(Data to examine)

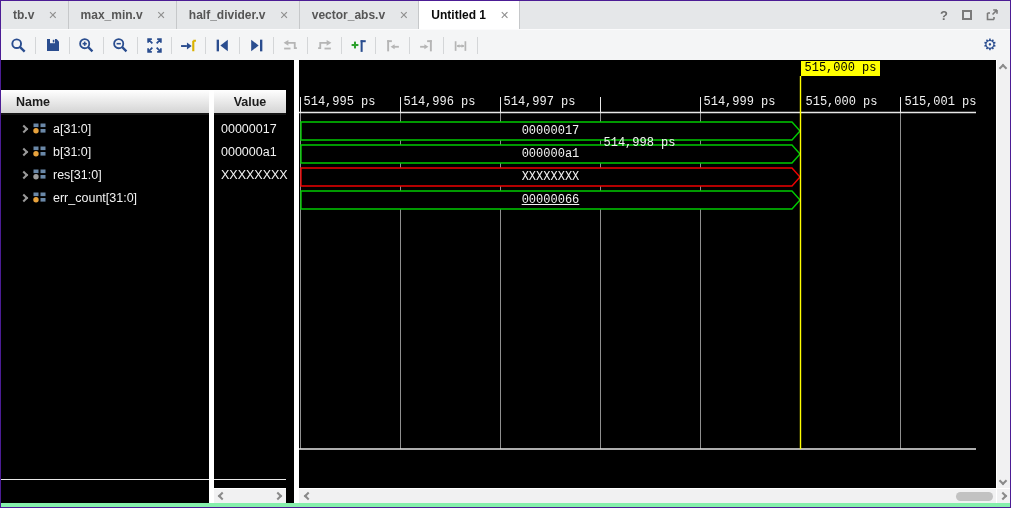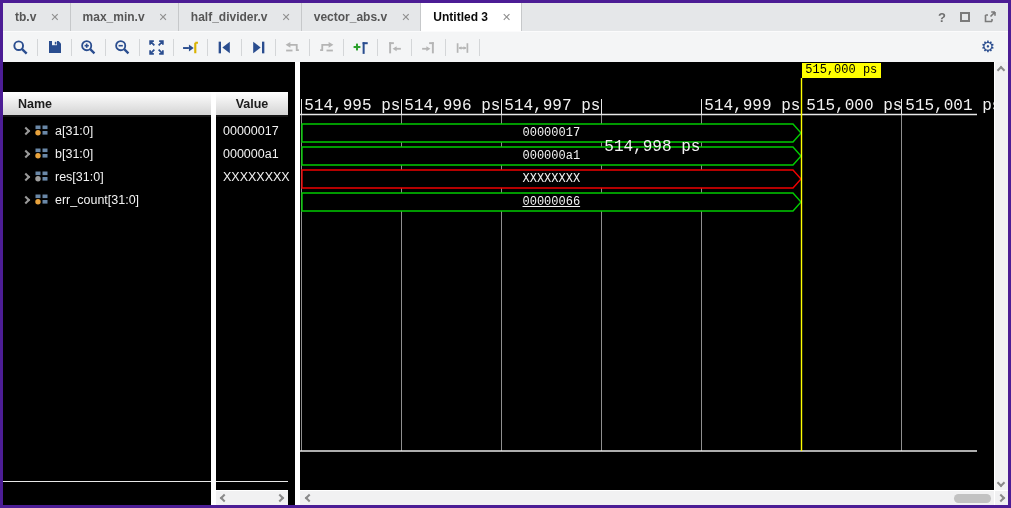--- a/index.html
+++ b/index.html
@@ -1,17 +1,17 @@
 <!DOCTYPE html>
 <html><head>
 <meta charset="utf-8">
 <style>
   * { margin:0; padding:0; box-sizing:border-box; }
   body { font-family:"Liberation Sans", sans-serif; background:#fff; }
-  .window { position:relative; width:1011px; height:508px; border:3px solid #4c1d95; background:#86efac; overflow:hidden; }
+  .window { position:relative; width:1011px; height:508px; border:1px solid #4c1d95; background:#86efac; overflow:hidden; }
 
   
   .tabbar { display:flex; align-items:stretch; height:28px; background:#e5e7e9; }
   .tab { display:flex; align-items:center; gap:14px; padding:0 10px 0 12px; border-right:1px solid #c6c8ca; font-size:12px; font-weight:700; color:#565656; cursor:default; }
   .tab.active { background:#ffffff; color:#0a0a0a; }
   .tab .close { font-size:11px; color:#8f8f8f; font-weight:400; }
   .tabbar-right { margin-left:auto; display:flex; align-items:center; gap:14px; padding-right:12px; color:#6f6f6f; }
   .help-glyph { font-size:13px; font-weight:700; color:#6f6f6f; }
   .maxbox { width:10px; height:10px; border:2px solid #7a7a7a; display:inline-block; }
 
@@ -40,21 +40,21 @@
   .sig-row { height:23px; display:flex; align-items:center; gap:6px; padding-left:20px; color:#f2f2f2; font-size:12.5px; }
   .val-row { height:23px; display:flex; align-items:center; padding-left:7px; color:#f2f2f2; font-size:12.5px; }
   .chev { width:6px; height:6px; border-right:2px solid #9a9a9a; border-bottom:2px solid #9a9a9a; transform:rotate(-45deg); display:inline-block; flex:none; }
 
   .hline { position:absolute; left:0; right:0; top:389px; height:1px; background:#e8e8e8; }
 
   
   .wave-panel { width:730px; position:relative; background:#000; overflow:hidden; }
   .wave-svg { position:absolute; left:0; top:0; }
   .mono { font-family:"Liberation Mono", monospace; }
-  .ruler-label { position:absolute; top:35px; font-size:16px; color:#f2f2f2; white-space:nowrap; }
+  .ruler-label { position:absolute; top:35px; font-size:12px; color:#f2f2f2; white-space:nowrap; }
   .marker-flag { position:absolute; left:502px; top:1px; width:79px; height:15px; background:#ffff00; color:#000; font-size:12px; line-height:15px; padding-left:3px; white-space:nowrap; }
   .busval { position:absolute; left:151px; width:200px; text-align:center; font-size:12px; color:#f2f2f2; height:15px; line-height:15px; }
 
   
   .hscroll { position:absolute; left:0; right:0; bottom:0; height:15px; background:#f1f1f2; border-top:1px solid #ffffff; display:flex; align-items:center; }
   .sb-chev { width:6px; height:6px; display:inline-block; }
   .sb-left  { border-left:2px solid #8a8a8a; border-bottom:2px solid #8a8a8a; transform:rotate(45deg); }
   .sb-right { border-right:2px solid #8a8a8a; border-bottom:2px solid #8a8a8a; transform:rotate(-45deg); }
   .sb-up    { border-left:2px solid #8a8a8a; border-top:2px solid #8a8a8a; transform:rotate(45deg); }
   .sb-down  { border-left:2px solid #8a8a8a; border-bottom:2px solid #8a8a8a; transform:rotate(-45deg); }
@@ -79,21 +79,21 @@
     </div>
     <div class="tab">
       <span>half_divider.v</span>
       <span class="close">✕</span>
     </div>
     <div class="tab">
       <span>vector_abs.v</span>
       <span class="close">✕</span>
     </div>
     <div class="tab active">
-      <span>Untitled 3</span>
+      <span>Untitled 1</span>
       <span class="close">✕</span>
     </div>
     <div class="tabbar-right">
       <span class="help-glyph">?</span>
       <span class="maxbox"></span>
       <svg width="12" height="12" viewBox="0 0 12 12">
         <path d="M1.5 4 V10.5 H8 M1.5 4 H4 M8 8 V10.5" fill="none" stroke="#7a7a7a" stroke-width="1.6"></path>
         <path d="M6.5 5.5 L11 1 M11 1 H7.2 M11 1 V4.8" fill="none" stroke="#7a7a7a" stroke-width="1.6"></path>
       </svg>
     </div>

(End Data to examine)

# Action item
Return, from the entries, each line that holds "right".

# Answer area
   .tab { display:flex; align-items:center; gap:14px; padding:0 10px 0 12px; border-right:1px solid #c6c8ca; font-size:12px; font-weight:700; color:#565656; cursor:default; }
   .tabbar-right { margin-left:auto; display:flex; align-items:center; gap:14px; padding-right:12px; color:#6f6f6f; }
   .chev { width:6px; height:6px; border-right:2px solid #9a9a9a; border-bottom:2px solid #9a9a9a; transform:rotate(-45deg); display:inline-block; flex:none; }
   .hline { position:absolute; left:0; right:0; top:389px; height:1px; background:#e8e8e8; }
   .hscroll { position:absolute; left:0; right:0; bottom:0; height:15px; background:#f1f1f2; border-top:1px solid #ffffff; display:flex; align-items:center; }
   .sb-right { border-right:2px solid #8a8a8a; border-bottom:2px solid #8a8a8a; transform:rotate(-45deg); }
     <div class="tabbar-right">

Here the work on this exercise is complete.